**REQUIRED ACTION**
Give back an exact copy of the listing that follows, without the pictures.

+ + + + + + +

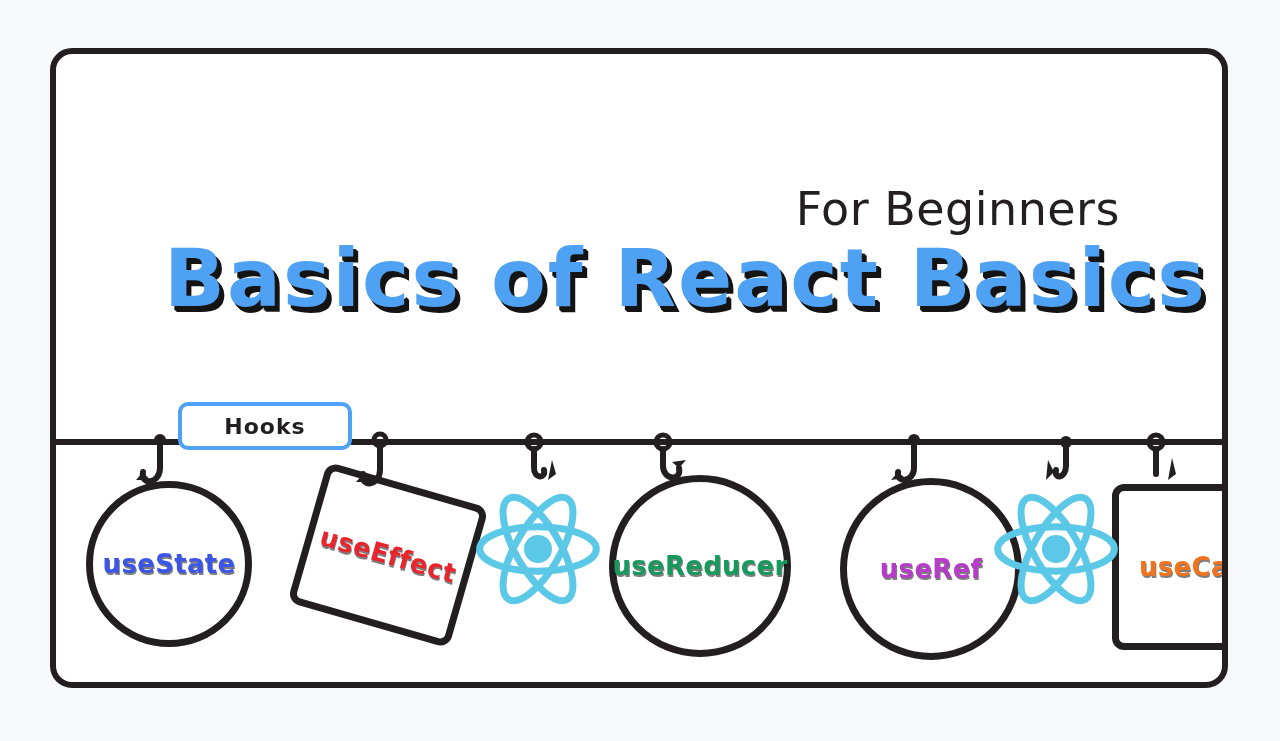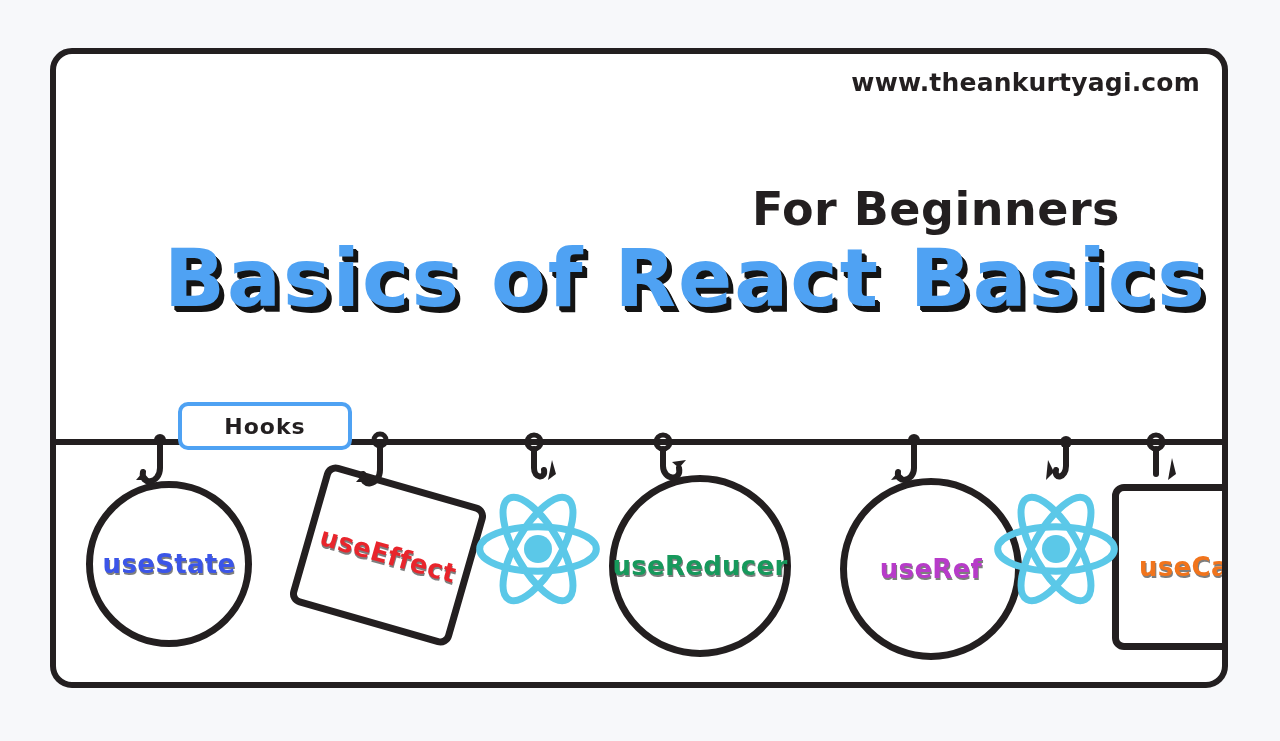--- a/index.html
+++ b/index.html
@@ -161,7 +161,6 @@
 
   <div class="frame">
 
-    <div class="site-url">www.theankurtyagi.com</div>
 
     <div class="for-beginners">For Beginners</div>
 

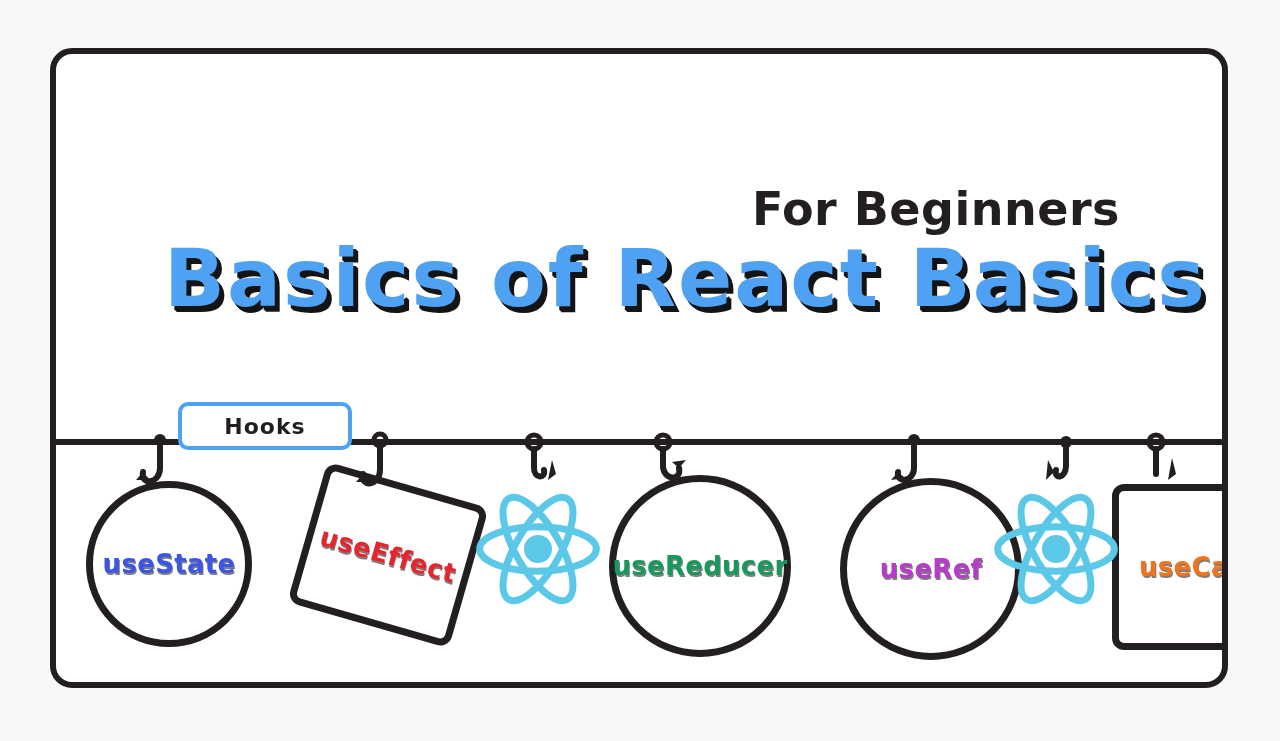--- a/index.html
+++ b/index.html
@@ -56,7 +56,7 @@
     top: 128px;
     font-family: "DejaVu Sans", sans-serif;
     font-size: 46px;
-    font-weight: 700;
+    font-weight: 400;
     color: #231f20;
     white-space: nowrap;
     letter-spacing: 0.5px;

+ + + + + + +

**WRITTEN RESPONSE**
--- a/index.html
+++ b/index.html
@@ -161,7 +161,6 @@
 
   <div class="frame">
 
-    <div class="site-url">www.theankurtyagi.com</div>
 
     <div class="for-beginners">For Beginners</div>
 

--- a/index.html
+++ b/index.html
@@ -56,7 +56,7 @@
     top: 128px;
     font-family: "DejaVu Sans", sans-serif;
     font-size: 46px;
-    font-weight: 700;
+    font-weight: 400;
     color: #231f20;
     white-space: nowrap;
     letter-spacing: 0.5px;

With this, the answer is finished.